# [STUDY MATERIAL]
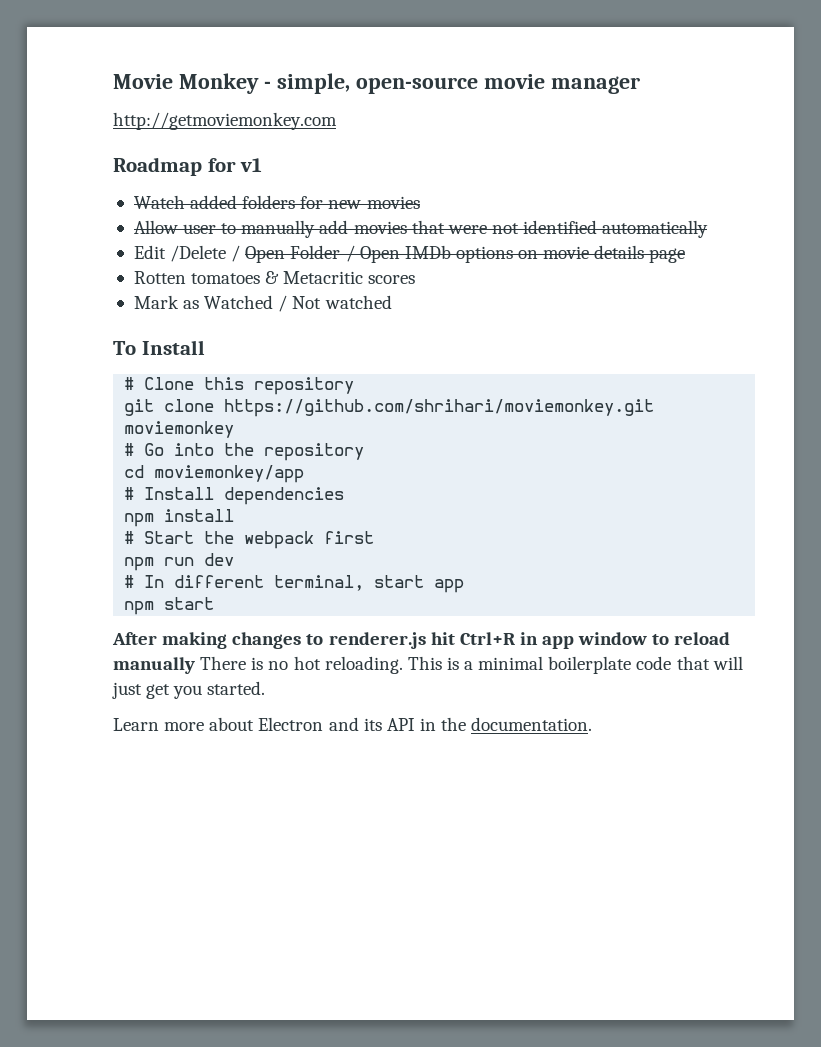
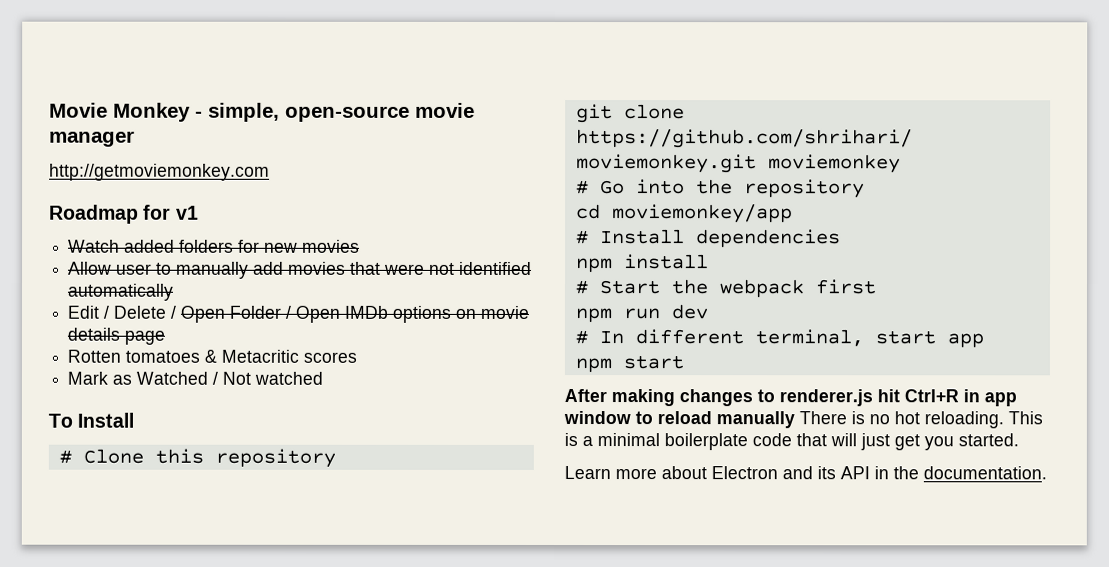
- Edit /Delete / Open Folder / Open IMDb options on movie details page
+ Edit / Delete / Open Folder / Open IMDb options on movie details page

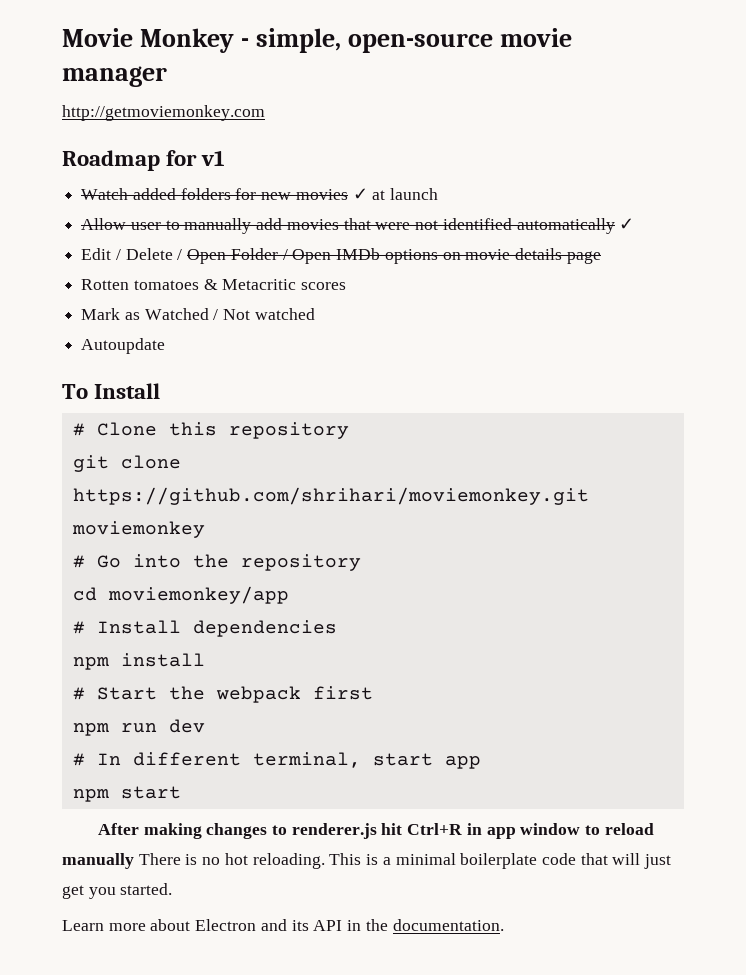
- Watch added folders for new movies
+ Watch added folders for new movies ✓ at launch
- Allow user to manually add movies that were not identified automatically
+ Allow user to manually add movies that were not identified automatically ✓
+ Autoupdate

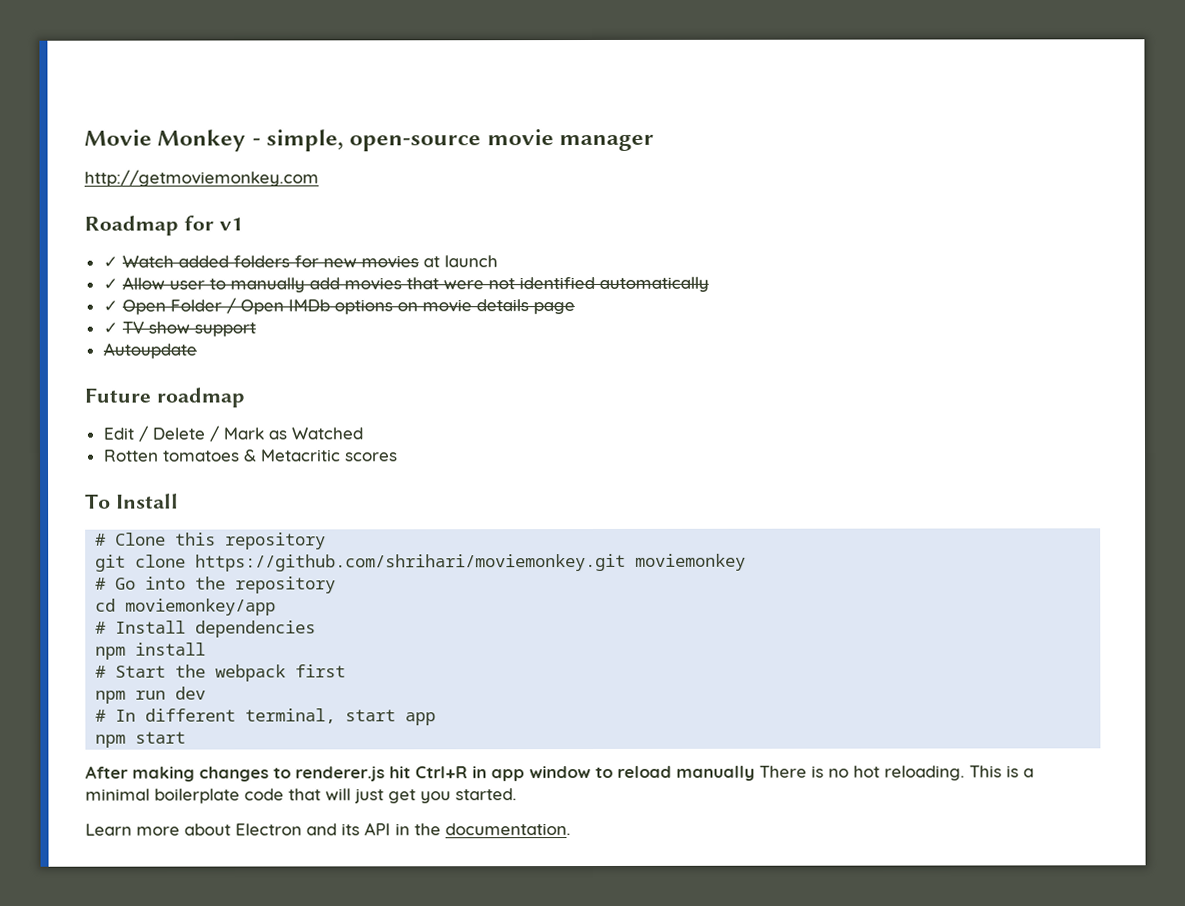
- Watch added folders for new movies ✓ at launch
+ ✓ Watch added folders for new movies at launch
- Allow user to manually add movies that were not identified automatically ✓
- Edit / Delete / Open Folder / Open IMDb options on movie details page
+ ✓ Allow user to manually add movies that were not identified automatically
+ ✓ Open Folder / Open IMDb options on movie details page
+ ✓ TV show support
+ Autoupdate
+ Future roadmap
+ Edit / Delete / Mark as Watched
- Mark as Watched / Not watched
- Autoupdate

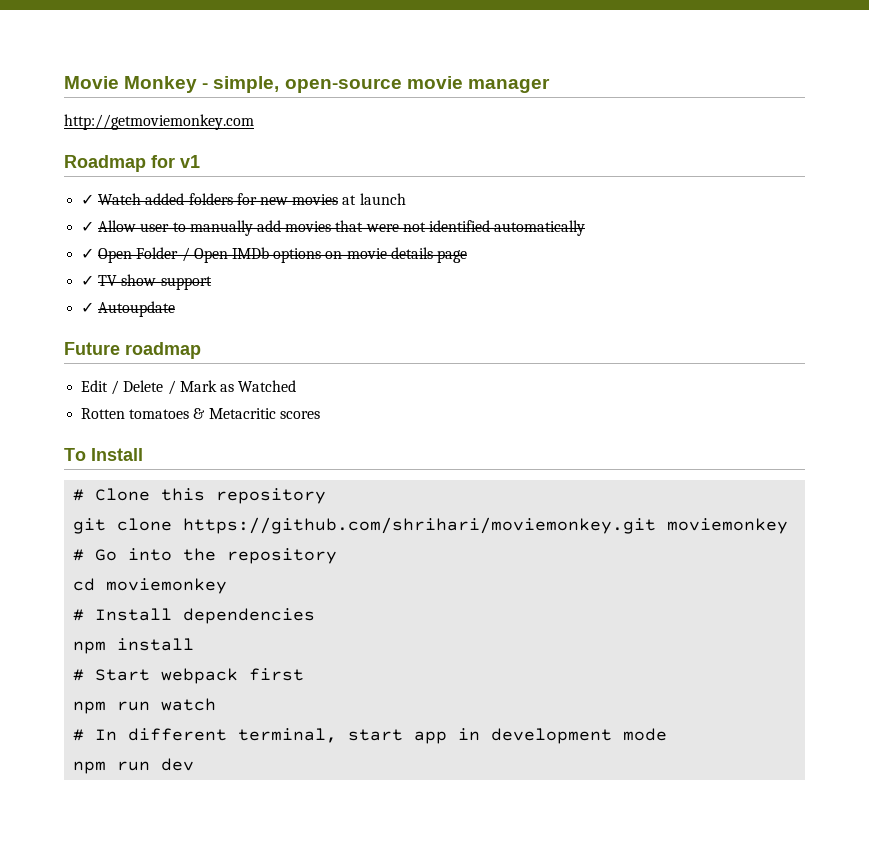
- Autoupdate
+ ✓ Autoupdate
- cd moviemonkey/app
+ cd moviemonkey
- # Start the webpack first
+ # Start webpack first
- npm run dev
+ npm run watch
- # In different terminal, start app
- npm start
- After making changes to renderer.js hit Ctrl+R in app window to reload manually There is no hot reloading. This is a minimal boilerplate code that will just get you started.
- Learn more about Electron and its API in the documentation.
+ # In different terminal, start app in development mode
+ npm run dev

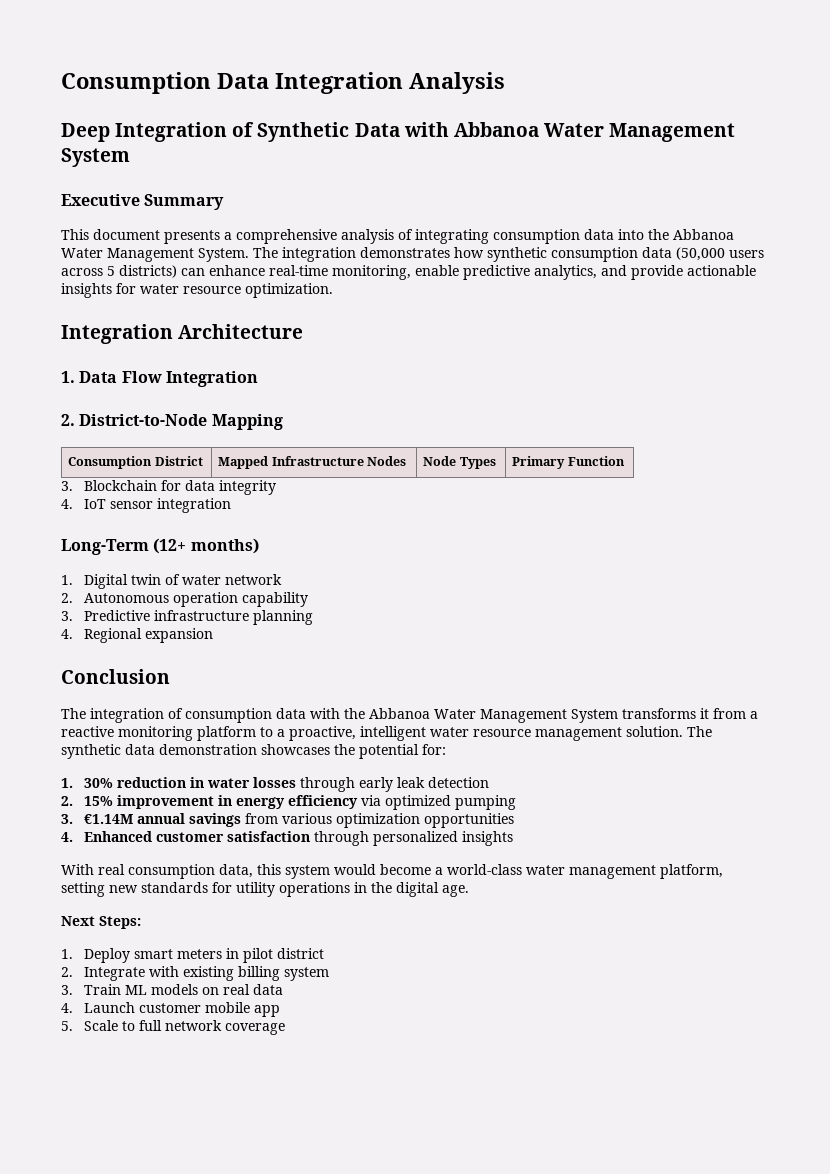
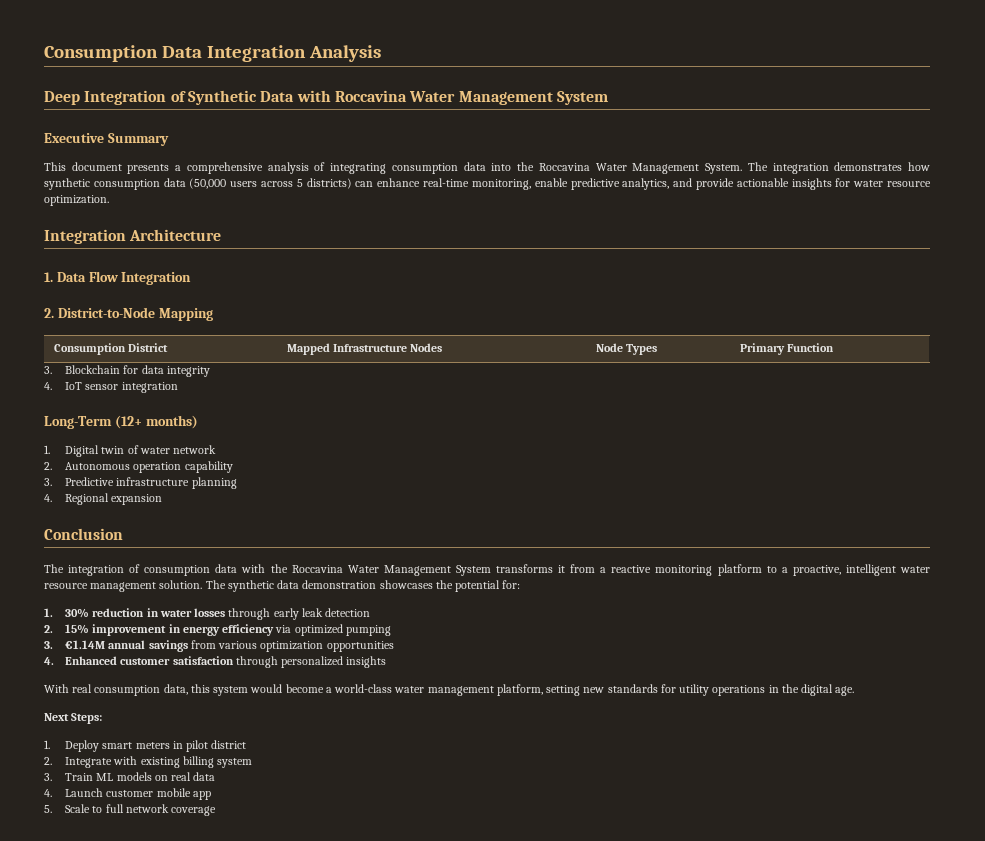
- Deep Integration of Synthetic Data with Abbanoa Water Management System
+ Deep Integration of Synthetic Data with Roccavina Water Management System
- This document presents a comprehensive analysis of integrating consumption data into the Abbanoa Water Management System.
+ This document presents a comprehensive analysis of integrating consumption data into the Roccavina Water Management System.
- The integration of consumption data with the Abbanoa Water Management System transforms it from a reactive monitoring platform to a proactive, intelligent water resource management solution.
+ The integration of consumption data with the Roccavina Water Management System transforms it from a reactive monitoring platform to a proactive, intelligent water resource management solution.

# [ABOUT THIS EXERCISE]
Leaving the pictures aside, write out only the lines from the one containing "npm run watch" through the end of the material, exactly as they stand.

# [ANSWER TO THIS EXERCISE]
+ npm run watch
- # In different terminal, start app
- npm start
- After making changes to renderer.js hit Ctrl+R in app window to reload manually There is no hot reloading. This is a minimal boilerplate code that will just get you started.
- Learn more about Electron and its API in the documentation.
+ # In different terminal, start app in development mode
+ npm run dev

- Deep Integration of Synthetic Data with Abbanoa Water Management System
+ Deep Integration of Synthetic Data with Roccavina Water Management System
- This document presents a comprehensive analysis of integrating consumption data into the Abbanoa Water Management System.
+ This document presents a comprehensive analysis of integrating consumption data into the Roccavina Water Management System.
- The integration of consumption data with the Abbanoa Water Management System transforms it from a reactive monitoring platform to a proactive, intelligent water resource management solution.
+ The integration of consumption data with the Roccavina Water Management System transforms it from a reactive monitoring platform to a proactive, intelligent water resource management solution.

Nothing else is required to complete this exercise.